Вас Вас, как учитель со стажем, немного знал повадки уличной шпаны. Тупые и злобные молодчики, они как бездомные собаки сбивались в стаи, которые рыскают повсюду в поисках добычи. Каждый сам по себе был ничтожен, но вместе они были опасны, в стае их разбирал кураж, в стае они мнили себя всесильными и значительными, стаей они мстили всем прочим за свое ничтожество в одиночку…
Крепкие парни обходили костры, бросая оценивающие взгляды на сидящих беженцев. При их появлении все разговоры разом смолкли и было что-то мертвое в общем молчании, как будто всех разбирала общая хворь. Но то был страх, тошнотворный, подленький страх, каждый, кто прятал глаза, полагал, что если не встревать, то его не тронут; иные глазели с любопытством, посмеивались, а на лицах некоторых держался неподдельный интерес к тому, что последует дальше.
Молодчики явились за данью. Вас Вас сразу определил среди них коновода, им оказался рослый плечистый блондин. Этот верзила, вероятно, спортсмен, надменно бычился и свысока, лениво поглядывал по сторонам. Он был накачан без меры, майка едва не лопалась на груди, но как все верзилы, был медлителен и сонлив. Но именно он похоже заправлял уличной бандой. Но если блондин так сказать осуществлял общее руководство, то непосредственно все вопросы с данниками решал его заместитель. Невысокий, подвижный, у него были шалые глаза и что-то безумное в лице, нескончаемая истерика, понятно было, что он постоянно взъяривает себя и готов на все, чтобы доказать свою полезность вожаку. Именно этот «ртутный» коротышка с мокрым истеричным ртом разговаривал с бригадиром, который должен был подготовить оброк. Причём разговаривал он крайне грубо, покрикивал и матерился, хотя к приходу бандитов сумма налога была почти уже собрана, оставалось подождать буквально десять минут, пока бригадир всё ещё раз пересчитает и принесёт сумку с деньгами. Но ошалевшим от собственной власти молодым мерзавцам не достаточно было просто забрать деньги и золото. Им было скучно, их буквально распирало от желания показать силу. Вскоре они выбрали себе подходящий объект, которым оказался бездомный пожилой поэт. Его выволокли за шиворот на свободное место, опрокинули на землю и начали избивать тяжёлыми ботинками, битами и цепями.
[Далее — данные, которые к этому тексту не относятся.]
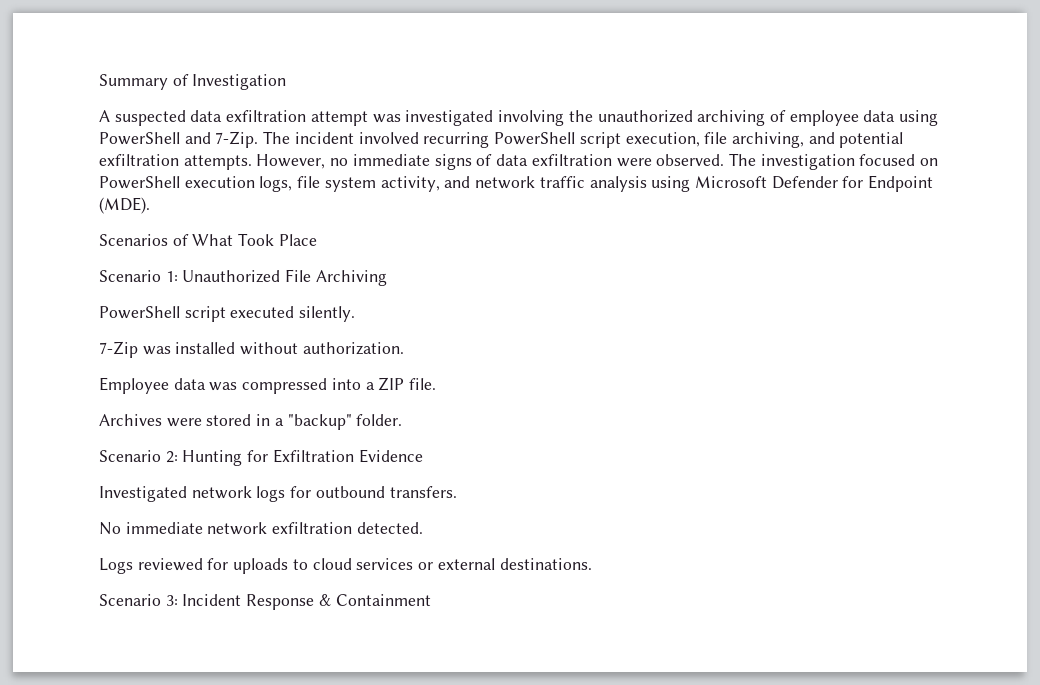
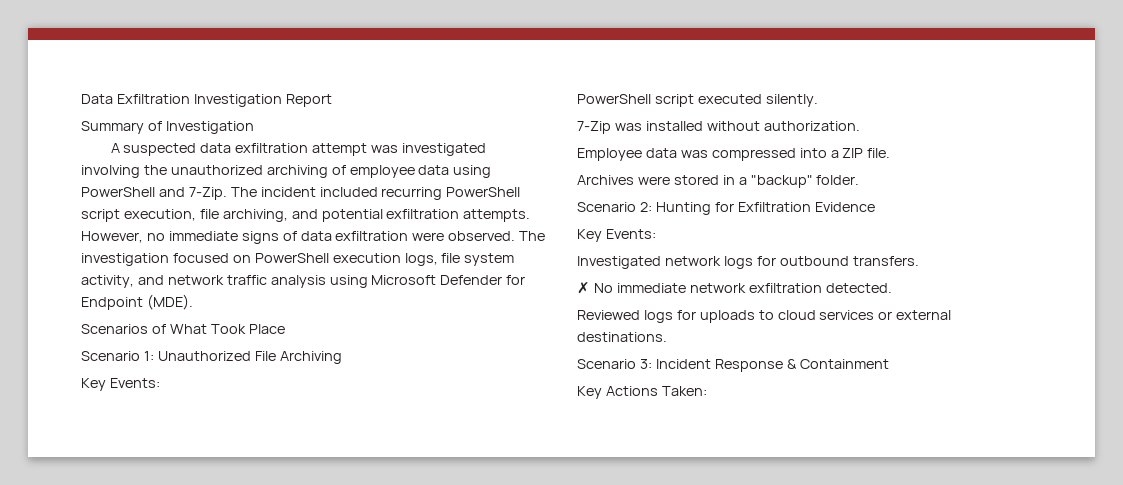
+ Data Exfiltration Investigation Report
- The incident involved recurring PowerShell script execution, file archiving, and potential exfiltration attempts.
+ The incident included recurring PowerShell script execution, file archiving, and potential exfiltration attempts.
  Scenario 1: Unauthorized File Archiving
+ Key Events:
  Scenario 2: Hunting for Exfiltration Evidence
+ Key Events:
- No immediate network exfiltration detected.
+ ✗ No immediate network exfiltration detected.
- Logs reviewed for uploads to cloud services or external destinations.
+ Reviewed logs for uploads to cloud services or external destinations.
+ Key Actions Taken:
Вас Вас окинул взглядом улицу: рассчитывать на поддержку не приходилось. Все помалкивали, делали вид, что происходящее их не касается. И всё же Вас Вас поднял свой одинокий голос в защиту старика.
— А ты кто такой? — удивится подручный бандитского вожака.
— Человек прохожий, обшит кожей — к месту припомнилась Сенину прибаутка. Он широко улыбнулся, непонятно отчего поймав несвойственный ему в жизни весёлый кураж, лёгкость. — Откуда иду — не скоро забудут, а сюда пришёл — по новой разговор пошёл.
Борзой не был похож на обычного терпилу, его смелость и непонятная удаль, а главное армейская форма с офицерскими знаками различия произвели впечатление на молодчиков.
— Мы тут власть! — горделиво ответил за всех невысокий бандит. — Мы «полярные кобры»! Ночной патруль: обеспечиваем охрану этой территории. Мы защищаем наш город!
— Все должны платить за проход по нашей улице, — добавил другой рэкетир, злобно и озадаченно рассматривая непонятного военного. «Как и зачем он тут возник? И не грозит ли им это бедой?» — вот что интересовало самовольных хозяев территории.